Titles, Departments, and other things in IT

I am always amazed talking to people who don’t understand what goes on in Information Technology or IT. Most people who have never worked in this department believe it is just made up of developers and help desk technicians. Of course, they have a few stereotypes about all of us as well.


Architecture is a misunderstood role in technology. These people try to develop systems at a high-level. This can be quite challenging so we usually have people with some experience in these positions.


The system that everyone wants to work but they don’t know where it is called infrastructure. This might include some devices in a server room or perhaps machines on the cloud. Where ever they might be someone has to manage it and keep it running.


We connect to all this stuff over the network. This is a lot more than just the Wi-fi. Although many of us connect to it and want to make sure it works well. The network is the vital backbone for commerce today. Without computers connecting to other networks, we couldn’t do too much!


When I first started in technology there were no smartphones. I know I am a dinosaur. Now the devices that we can access organizational systems is amazing. We now can work from almost everywhere. Which can be a curse…


The overarching move into more connected devices has push security to the front. Organizations are keeping a closer eye on information and websites and applications. Also, with the barrage of large organizations information in the news for data leaks, we know how important that is.

Software Development

There is a push to teach more people to code. The demand seems to continually increase as we become more reliant on software. Developers come in many flavors and specialties. From old mainframe systems to new mobile platforms organizations need them. Working as a developer for almost twenty years I have seen things change but, the demand is still there.

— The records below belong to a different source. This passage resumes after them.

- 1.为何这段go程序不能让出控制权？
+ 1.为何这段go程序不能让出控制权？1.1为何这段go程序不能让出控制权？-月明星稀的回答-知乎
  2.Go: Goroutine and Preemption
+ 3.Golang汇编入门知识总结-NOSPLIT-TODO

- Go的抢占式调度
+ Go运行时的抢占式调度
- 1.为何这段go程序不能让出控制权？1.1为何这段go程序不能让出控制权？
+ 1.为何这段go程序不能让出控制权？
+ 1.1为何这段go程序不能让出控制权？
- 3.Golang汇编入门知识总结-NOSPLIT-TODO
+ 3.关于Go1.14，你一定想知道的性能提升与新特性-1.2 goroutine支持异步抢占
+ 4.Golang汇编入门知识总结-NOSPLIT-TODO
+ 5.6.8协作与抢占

Mixing operations and developers are great to mix to tackle some of the challenging changes we ask of our technology teams. This is a relatively recent phenomenon that seems to be gaining steam. The idea is that when we bring these two roles they can collaborate and solve problems quickly.

Testing & QA

I like to get things done quickly. I know I can get in a hurry and miss things. Having a good Quality Assurance team has saved my bacon many times. Testing is a real art. Most programmers don’t do it well. Even if they do test-drive development they can easily focus on the wrong things.

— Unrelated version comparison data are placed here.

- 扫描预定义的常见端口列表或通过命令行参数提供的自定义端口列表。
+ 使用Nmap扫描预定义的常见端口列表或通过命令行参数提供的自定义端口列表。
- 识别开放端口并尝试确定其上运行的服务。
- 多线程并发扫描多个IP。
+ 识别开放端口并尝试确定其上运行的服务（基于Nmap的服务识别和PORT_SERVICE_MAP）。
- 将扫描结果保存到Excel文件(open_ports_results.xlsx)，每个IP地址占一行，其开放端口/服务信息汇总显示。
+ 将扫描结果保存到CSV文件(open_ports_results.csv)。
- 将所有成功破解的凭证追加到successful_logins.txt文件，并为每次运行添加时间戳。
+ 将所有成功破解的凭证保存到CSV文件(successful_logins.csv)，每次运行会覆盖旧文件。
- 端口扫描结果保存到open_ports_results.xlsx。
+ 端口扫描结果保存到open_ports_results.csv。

Program & Project Management

Managing projects have encountered a big change as more organizations embrace agile project management. The traditional waterfall is used less and less. We have learned a great deal about how we can’t really estimate time. We work better when we have things in small chunks and provide feedback.

Business Analysis

There is value in understanding the business. I have worked with some wonderful business analysts that understand the process and procedures well. Creating software without someone who really understands can be quite problematic. They need to be detail-oriented and patient to work with the developers.

Requirements Management

A common phenomenon in IT projects is called “Scope Creep” otherwise know as requirements management. I find it similar to when my wife says she is going to the store and my teenage son keeps asking for things. When an analyst or product owner begins to gather requirements they have to get a litmus test. Deciding what is in and what is out.

Process Engineering

Doing consulting with large companies I find they have the process down. Maybe sometimes too much for my liking but, they probably need it. They usually have a process that changes must follow and sometimes a review board. Although they may call it by different names. This can be helpful as organizations grow and have more people involved.

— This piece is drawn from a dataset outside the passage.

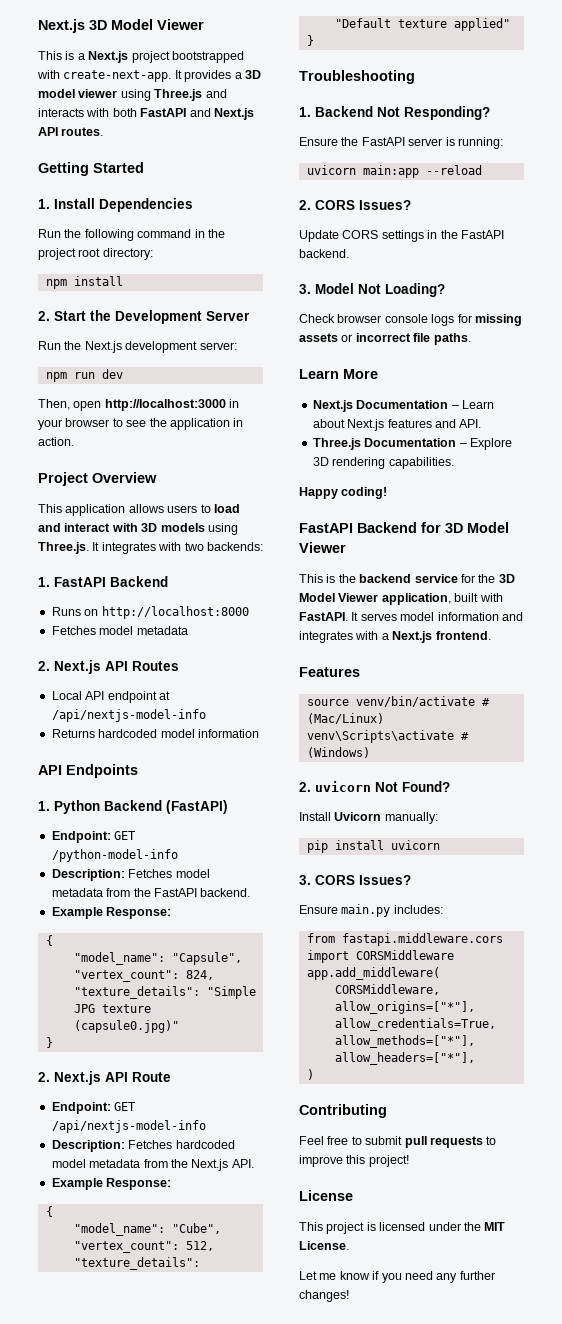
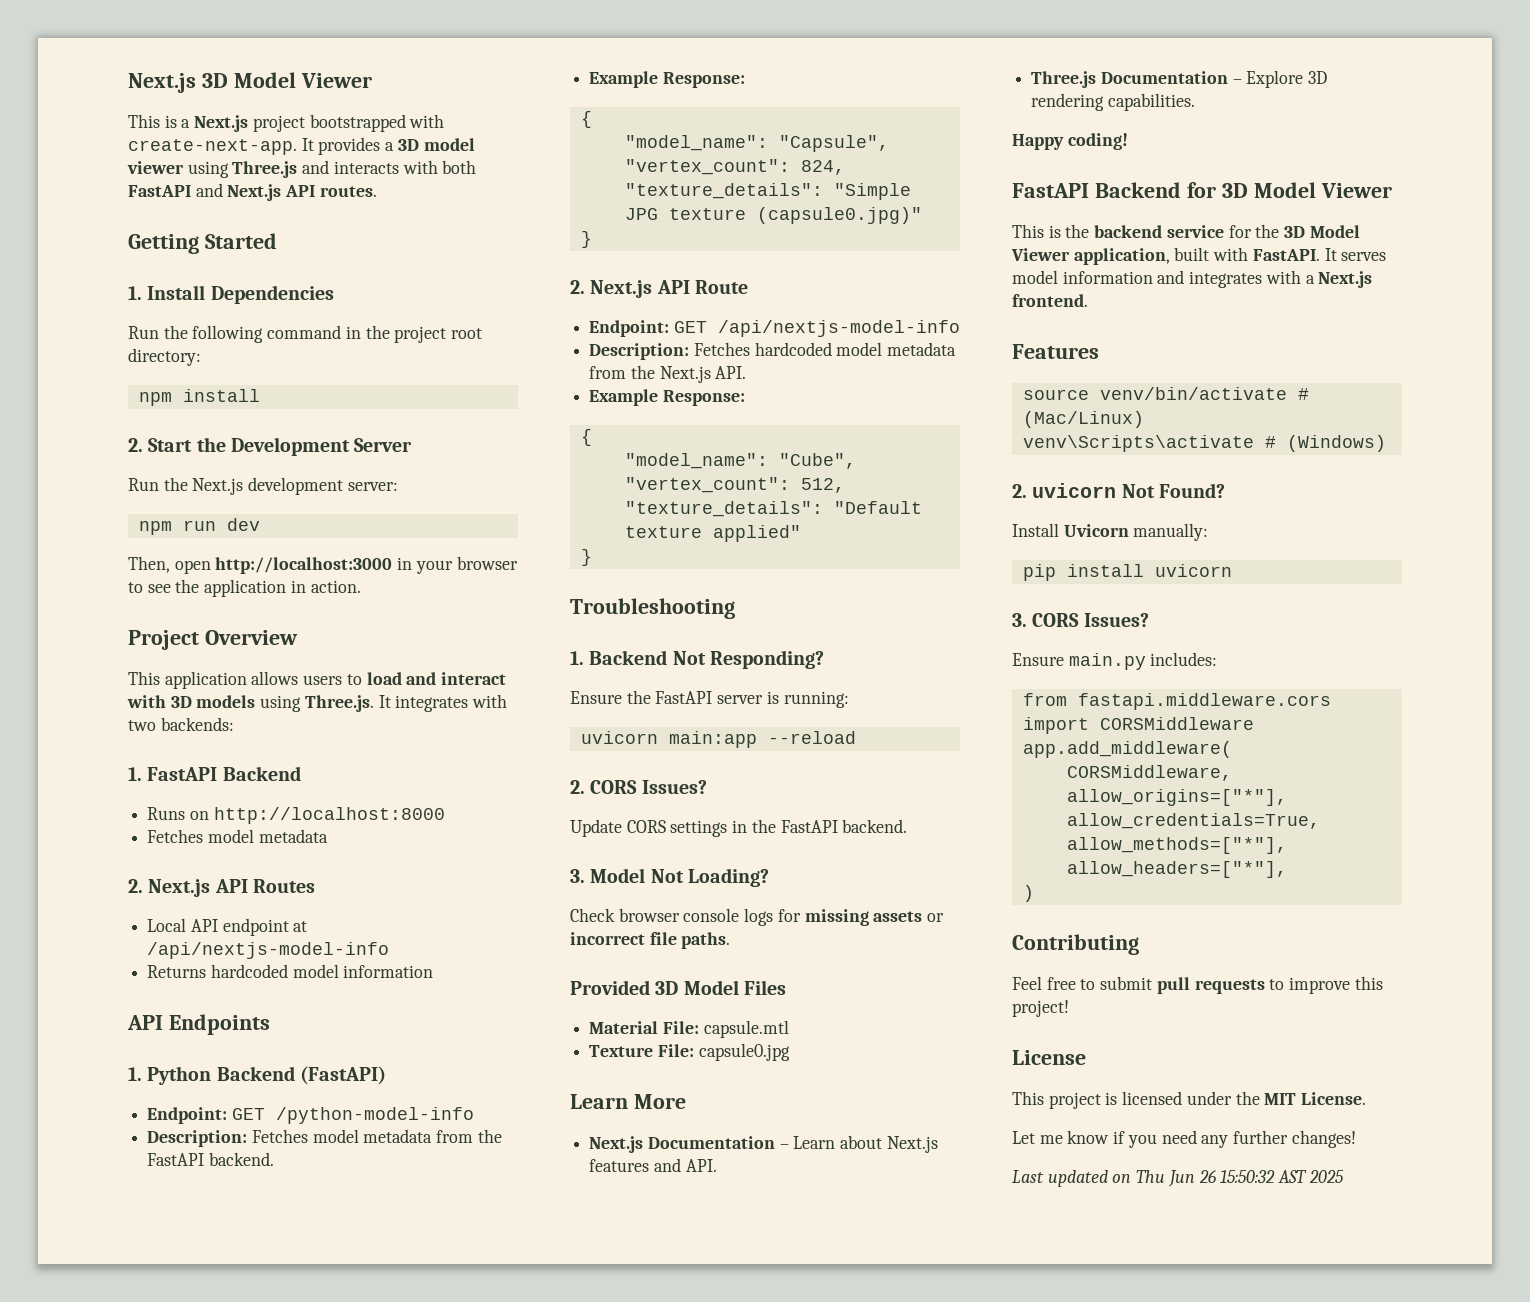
+ Provided 3D Model Files
+ Material File: capsule.mtl
+ Texture File: capsule0.jpg
+ Last updated on Thu Jun 26 15:50:32 AST 2025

Business Intelligence & Reporting

Technology departments will be asked to report on many things. When we have so much data it can be hard to analyze it properly. With the recent explosion in Big Data, we have more companies researching what they have. They look at their data and reports to guide intelligent decisions.


User Experience or as it is commonly referred to “UX” has become critical to application success. I confess to being one of the worst at it. An intuitive layout can allow people to jump in and start using it. If it is cumbersome you need to create a user manual. This can be a good sign you need to change things. The companies that do this well can gain wide adoption.